*TASK OBJECTIVE*
Copy out the data in full and exactly, passing over the pictures.

BEGIN DATA SUPPLIED

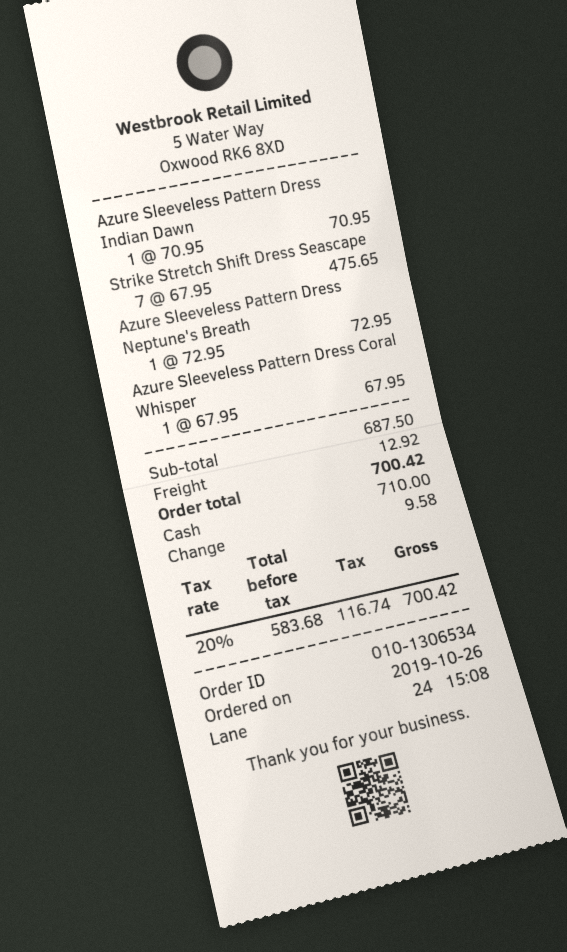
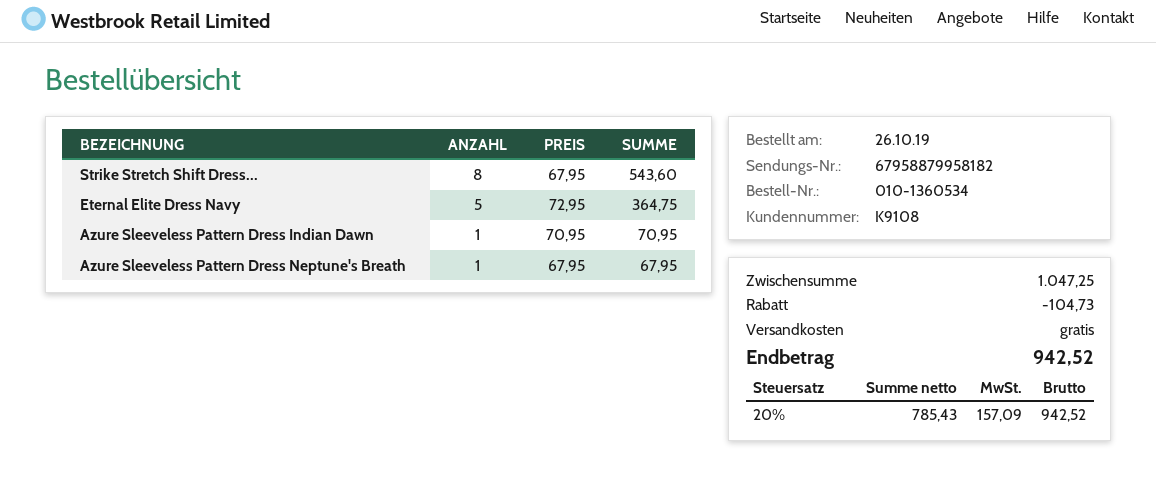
order number: 010-1306534 -> 010-1360534
Strike Stretch Shift Dress Seascape: 7 x 67.95 = 475.65 -> 8 x 67.95 = 543.60
Azure Sleeveless Pattern Dress Neptune's Breath: 1 x 72.95 = 72.95 -> 1 x 67.95 = 67.95
Azure Sleeveless Pattern Dress Coral Whisper: 1 x 67.95 = 67.95 -> none
Eternal Elite Dress Navy: none -> 5 x 72.95 = 364.75
subtotal: 687.50 -> 1047.25
discount: none -> 104.73
shipping: 12.92 -> 0.00
net: 583.68 -> 785.43
tax: 20% = 116.74 -> 20% = 157.09
total: 700.42 -> 942.52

END DATA SUPPLIED

*RESULT OF THE TASK*
order number: 010-1306534 -> 010-1360534
Strike Stretch Shift Dress Seascape: 7 x 67.95 = 475.65 -> 8 x 67.95 = 543.60
Azure Sleeveless Pattern Dress Neptune's Breath: 1 x 72.95 = 72.95 -> 1 x 67.95 = 67.95
Azure Sleeveless Pattern Dress Coral Whisper: 1 x 67.95 = 67.95 -> none
Eternal Elite Dress Navy: none -> 5 x 72.95 = 364.75
subtotal: 687.50 -> 1047.25
discount: none -> 104.73
shipping: 12.92 -> 0.00
net: 583.68 -> 785.43
tax: 20% = 116.74 -> 20% = 157.09
total: 700.42 -> 942.52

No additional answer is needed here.